## What is being asked
Only the lines below from the one containing "2013-02: 5 -> none" through the one containing "1.352, 12:30am: 1.2 -> none" belong in the answer, repeated exactly and without pictures.

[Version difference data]
•••••
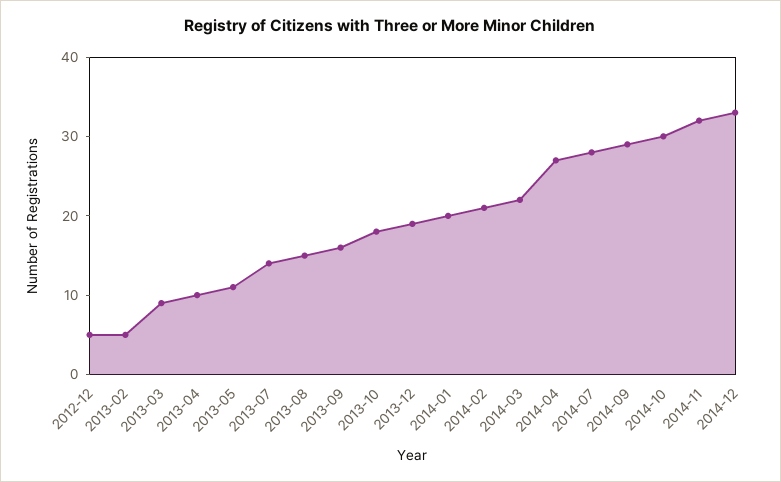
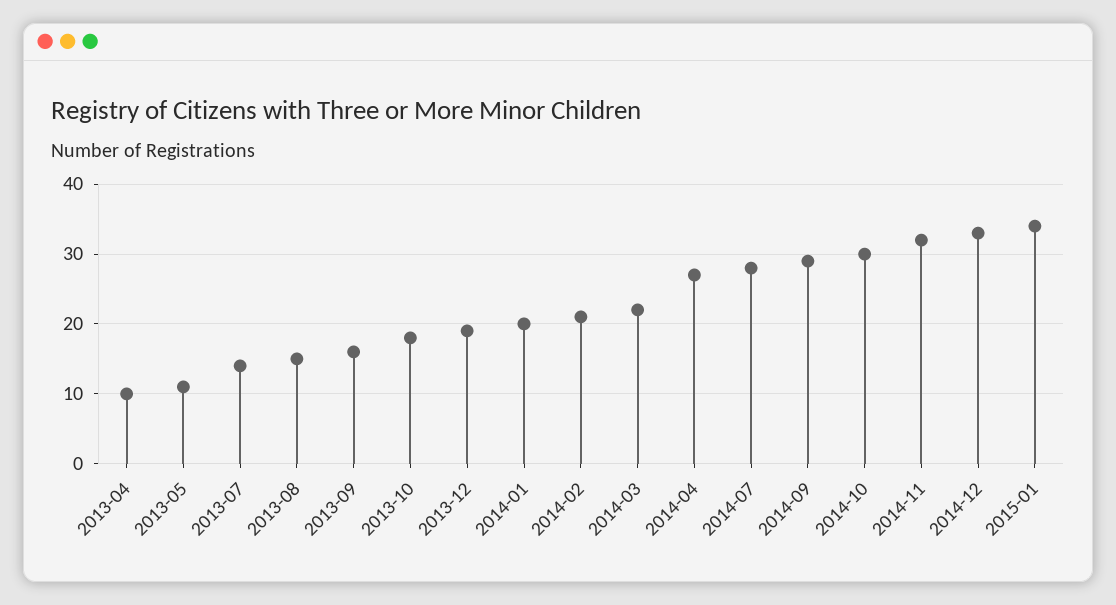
2012-12: 5 -> none
2013-02: 5 -> none
2013-03: 10 -> none
2015-01: none -> 34

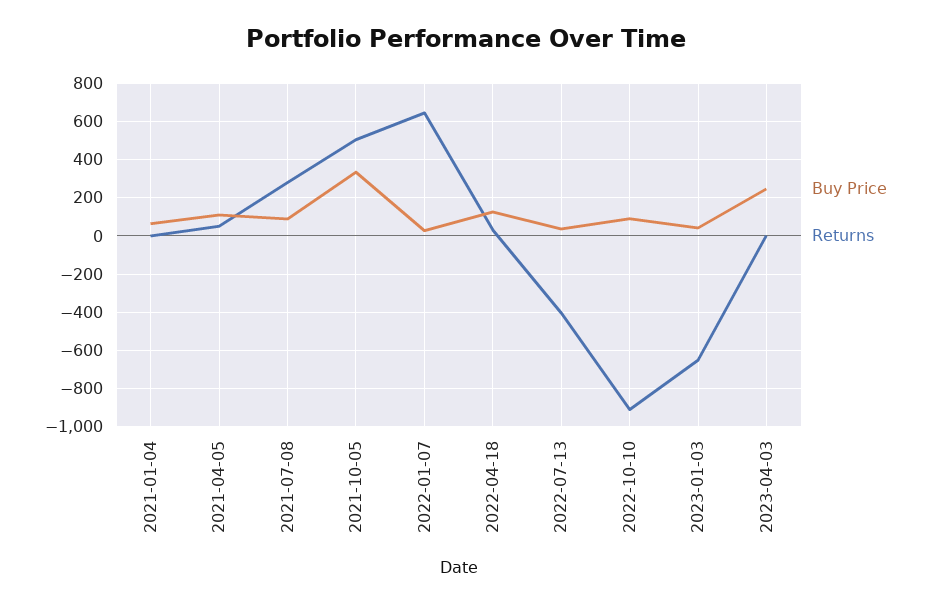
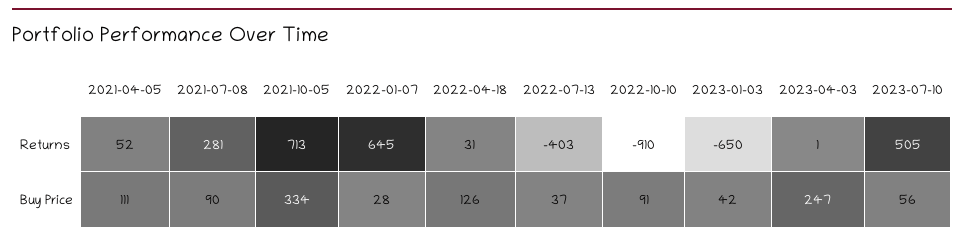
Buy Price, 2021-01-04: 50 -> none
Returns, 2021-01-04: 0 -> none
Returns, 2021-10-05: 500 -> 713
Returns, 2023-07-10: none -> 505
Buy Price, 2023-07-10: none -> 56

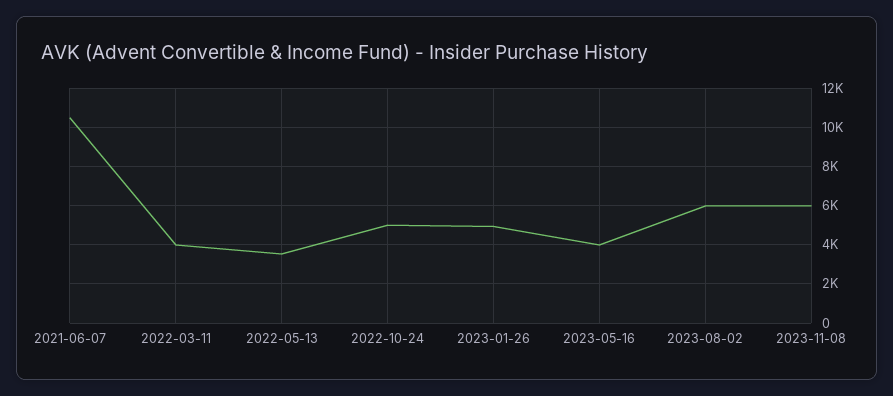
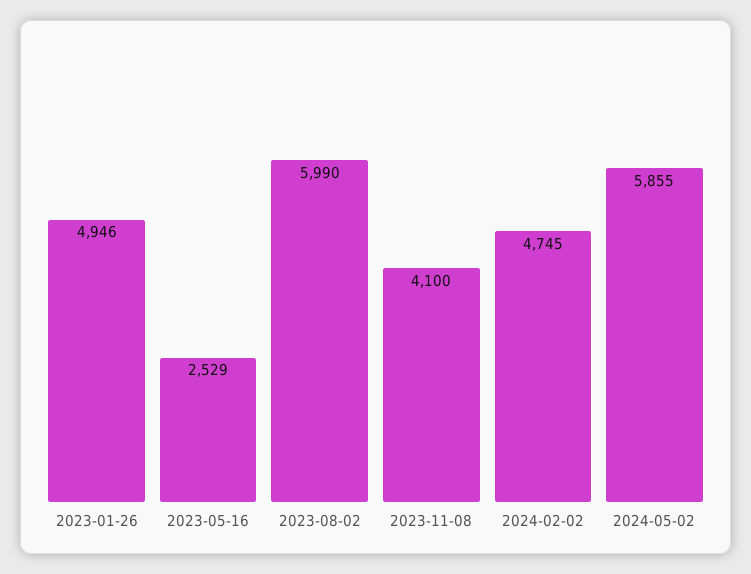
2021-06-07: 10500 -> none
2022-03-11: 4000 -> none
2022-05-13: 3500 -> none
2022-10-24: 5000 -> none
2023-05-16: 4000 -> 2529
2023-11-08: 6000 -> 4100
2024-02-02: none -> 4745
2024-05-02: none -> 5855

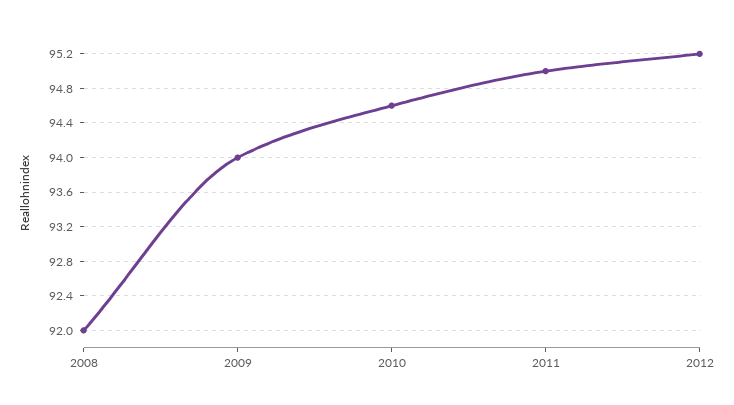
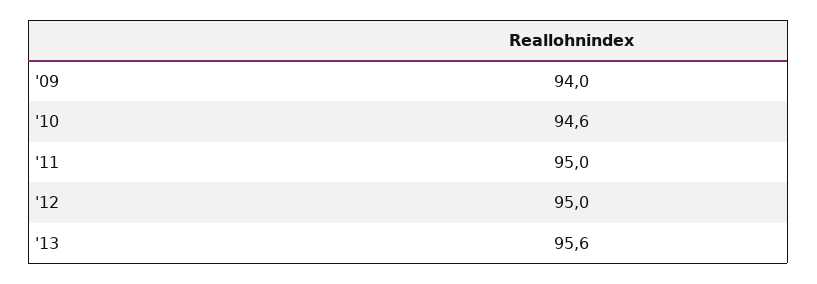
2008: 92 -> none
2012: 95.2 -> 95
'13: none -> 95.6

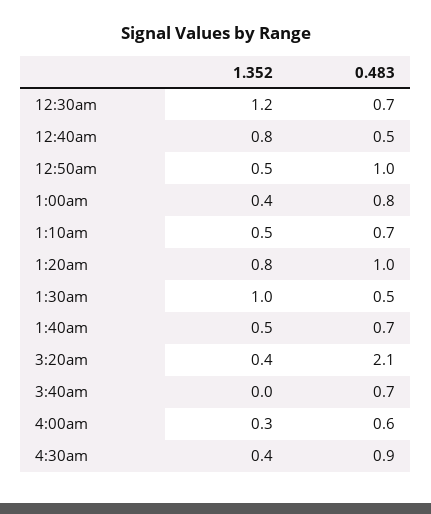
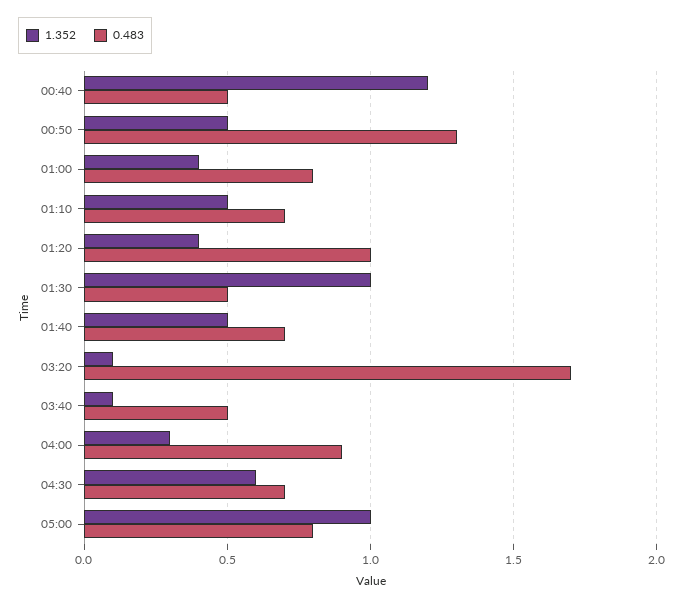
1.352, 12:30am: 1.2 -> none
0.483, 12:30am: 0.7 -> none
1.352, 12:40am: 0.8 -> 1.2
0.483, 12:50am: 1 -> 1.3
1.352, 1:20am: 0.8 -> 0.4
1.352, 3:20am: 0.4 -> 0.1
0.483, 3:20am: 2.1 -> 1.7
1.352, 3:40am: 0 -> 0.1
0.483, 3:40am: 0.7 -> 0.5
0.483, 4:00am: 0.6 -> 0.9
1.352, 4:30am: 0.4 -> 0.6
0.483, 4:30am: 0.9 -> 0.7
1.352, 05:00: none -> 1
0.483, 05:00: none -> 0.8

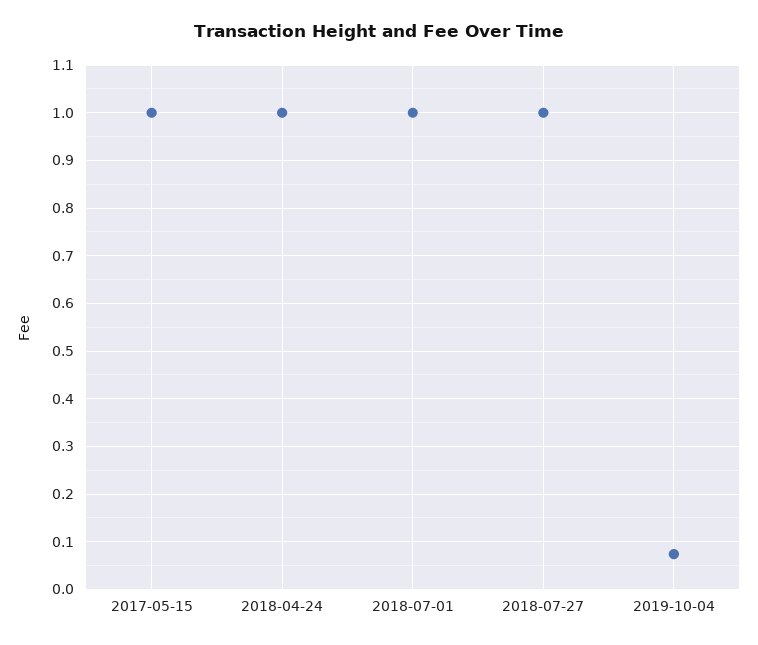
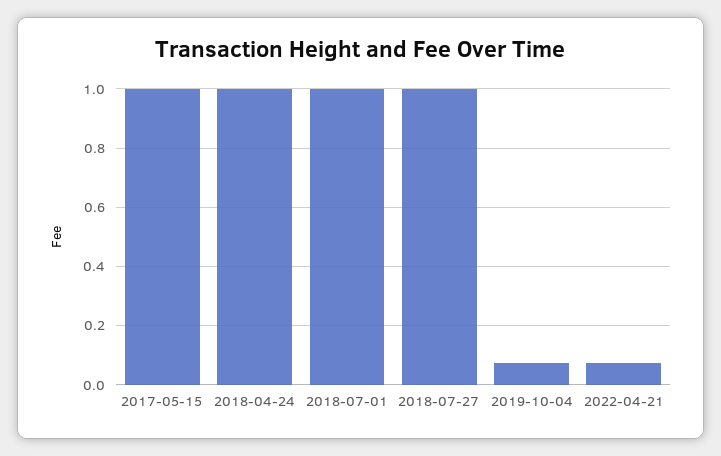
2022-04-21: none -> 0.075

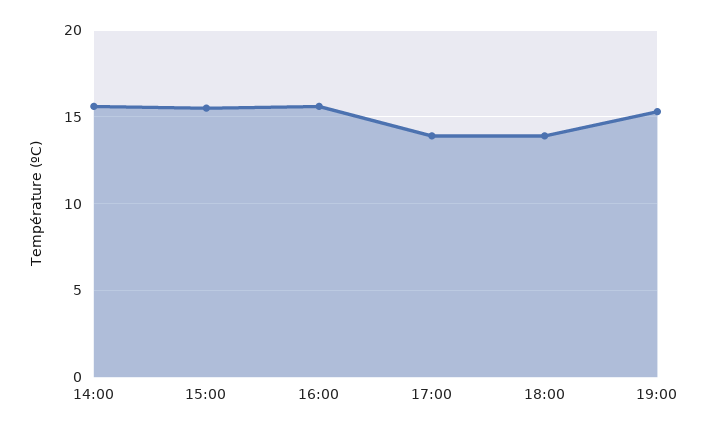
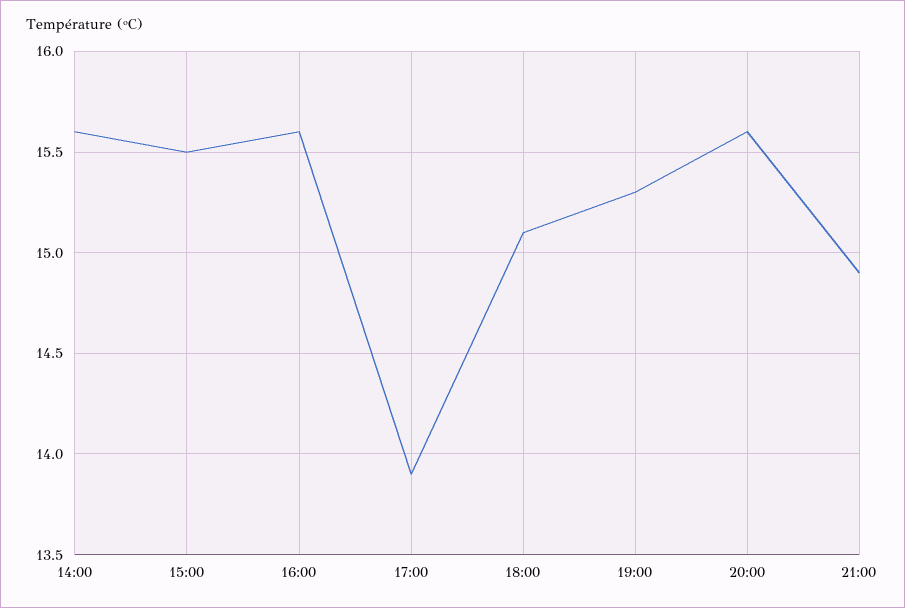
18:00: 14 -> 15.1
20:00: none -> 15.6
21:00: none -> 14.9

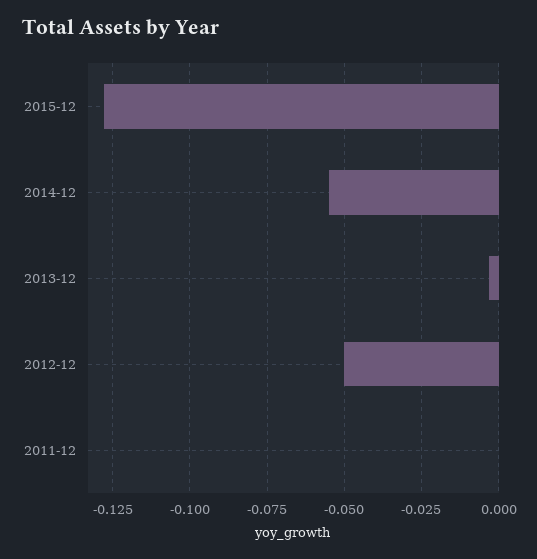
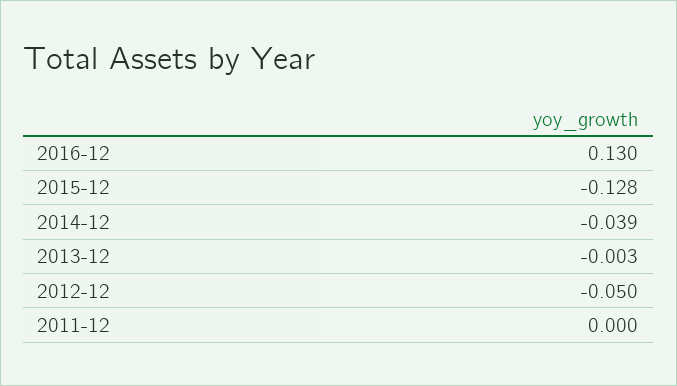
2014-12: -0.055 -> -0.039
2016-12: none -> 0.13

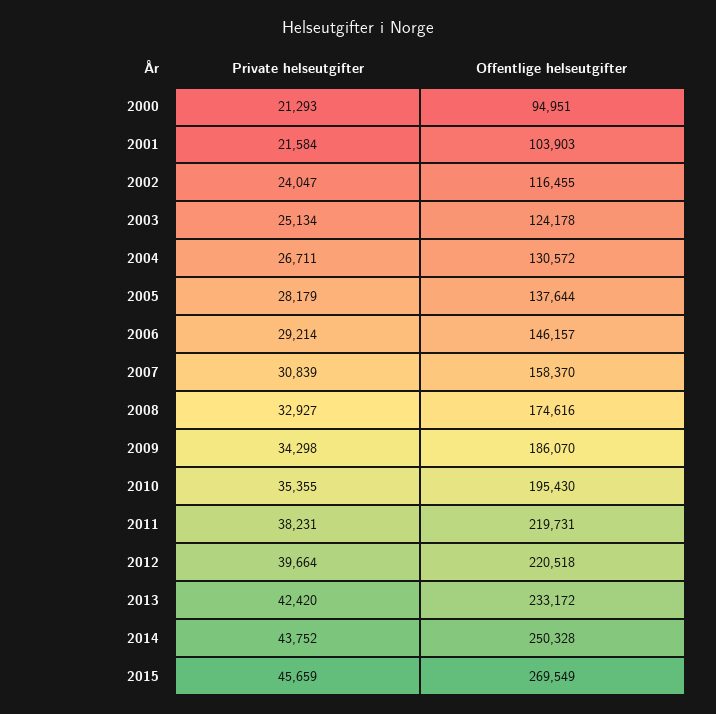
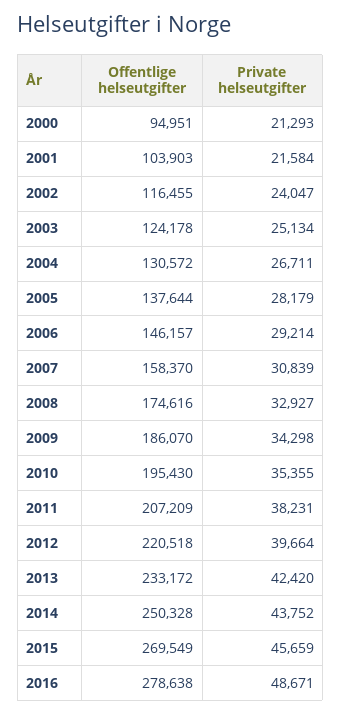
Offentlige helseutgifter, 2011: 219731 -> 207209
Offentlige helseutgifter, 2016: none -> 278638
Private helseutgifter, 2016: none -> 48671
•••••
## Result for this task
2013-02: 5 -> none
2013-03: 10 -> none
2015-01: none -> 34

Buy Price, 2021-01-04: 50 -> none
Returns, 2021-01-04: 0 -> none
Returns, 2021-10-05: 500 -> 713
Returns, 2023-07-10: none -> 505
Buy Price, 2023-07-10: none -> 56

2021-06-07: 10500 -> none
2022-03-11: 4000 -> none
2022-05-13: 3500 -> none
2022-10-24: 5000 -> none
2023-05-16: 4000 -> 2529
2023-11-08: 6000 -> 4100
2024-02-02: none -> 4745
2024-05-02: none -> 5855

2008: 92 -> none
2012: 95.2 -> 95
'13: none -> 95.6

1.352, 12:30am: 1.2 -> none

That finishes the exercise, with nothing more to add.